▶ Assignment
Find the line holding "learnong schedules are implemented." in the entries below. Give it again exactly, along with every line after it up to and including the line holding "- For a description of the algorithms see De".

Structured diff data
--- START ---

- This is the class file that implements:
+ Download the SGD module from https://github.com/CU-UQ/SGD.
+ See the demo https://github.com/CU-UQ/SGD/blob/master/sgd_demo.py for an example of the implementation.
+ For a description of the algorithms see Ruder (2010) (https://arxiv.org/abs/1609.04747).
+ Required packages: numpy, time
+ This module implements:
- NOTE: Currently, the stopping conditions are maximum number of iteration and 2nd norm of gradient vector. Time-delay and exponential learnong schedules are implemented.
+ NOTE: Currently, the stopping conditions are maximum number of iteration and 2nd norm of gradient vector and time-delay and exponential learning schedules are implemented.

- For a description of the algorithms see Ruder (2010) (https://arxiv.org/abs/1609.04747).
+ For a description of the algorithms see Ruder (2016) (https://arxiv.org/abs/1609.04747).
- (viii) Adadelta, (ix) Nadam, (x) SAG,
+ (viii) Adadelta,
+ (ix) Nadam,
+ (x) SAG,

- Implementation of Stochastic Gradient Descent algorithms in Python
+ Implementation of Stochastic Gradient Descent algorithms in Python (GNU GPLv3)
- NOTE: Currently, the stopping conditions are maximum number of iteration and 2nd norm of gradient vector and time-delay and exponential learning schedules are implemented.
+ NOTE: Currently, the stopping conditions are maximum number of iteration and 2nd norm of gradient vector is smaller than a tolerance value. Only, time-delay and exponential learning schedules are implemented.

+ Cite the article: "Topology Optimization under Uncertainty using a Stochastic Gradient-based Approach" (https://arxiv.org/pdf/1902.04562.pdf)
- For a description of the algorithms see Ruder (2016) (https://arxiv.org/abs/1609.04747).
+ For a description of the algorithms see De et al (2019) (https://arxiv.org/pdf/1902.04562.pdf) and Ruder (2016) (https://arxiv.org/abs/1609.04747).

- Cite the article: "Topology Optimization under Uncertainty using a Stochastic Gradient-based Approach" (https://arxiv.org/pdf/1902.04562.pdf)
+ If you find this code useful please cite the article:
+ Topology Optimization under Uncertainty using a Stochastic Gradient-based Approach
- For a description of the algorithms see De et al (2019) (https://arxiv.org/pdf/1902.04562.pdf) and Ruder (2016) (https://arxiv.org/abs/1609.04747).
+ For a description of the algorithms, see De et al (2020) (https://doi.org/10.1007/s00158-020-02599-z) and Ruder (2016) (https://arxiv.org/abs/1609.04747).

--- END ---

▶ Answer to this problem
- NOTE: Currently, the stopping conditions are maximum number of iteration and 2nd norm of gradient vector. Time-delay and exponential learnong schedules are implemented.
+ NOTE: Currently, the stopping conditions are maximum number of iteration and 2nd norm of gradient vector and time-delay and exponential learning schedules are implemented.

- For a description of the algorithms see Ruder (2010) (https://arxiv.org/abs/1609.04747).
+ For a description of the algorithms see Ruder (2016) (https://arxiv.org/abs/1609.04747).
- (viii) Adadelta, (ix) Nadam, (x) SAG,
+ (viii) Adadelta,
+ (ix) Nadam,
+ (x) SAG,

- Implementation of Stochastic Gradient Descent algorithms in Python
+ Implementation of Stochastic Gradient Descent algorithms in Python (GNU GPLv3)
- NOTE: Currently, the stopping conditions are maximum number of iteration and 2nd norm of gradient vector and time-delay and exponential learning schedules are implemented.
+ NOTE: Currently, the stopping conditions are maximum number of iteration and 2nd norm of gradient vector is smaller than a tolerance value. Only, time-delay and exponential learning schedules are implemented.

+ Cite the article: "Topology Optimization under Uncertainty using a Stochastic Gradient-based Approach" (https://arxiv.org/pdf/1902.04562.pdf)
- For a description of the algorithms see Ruder (2016) (https://arxiv.org/abs/1609.04747).
+ For a description of the algorithms see De et al (2019) (https://arxiv.org/pdf/1902.04562.pdf) and Ruder (2016) (https://arxiv.org/abs/1609.04747).

- Cite the article: "Topology Optimization under Uncertainty using a Stochastic Gradient-based Approach" (https://arxiv.org/pdf/1902.04562.pdf)
+ If you find this code useful please cite the article:
+ Topology Optimization under Uncertainty using a Stochastic Gradient-based Approach
- For a description of the algorithms see De et al (2019) (https://arxiv.org/pdf/1902.04562.pdf) and Ruder (2016) (https://arxiv.org/abs/1609.04747).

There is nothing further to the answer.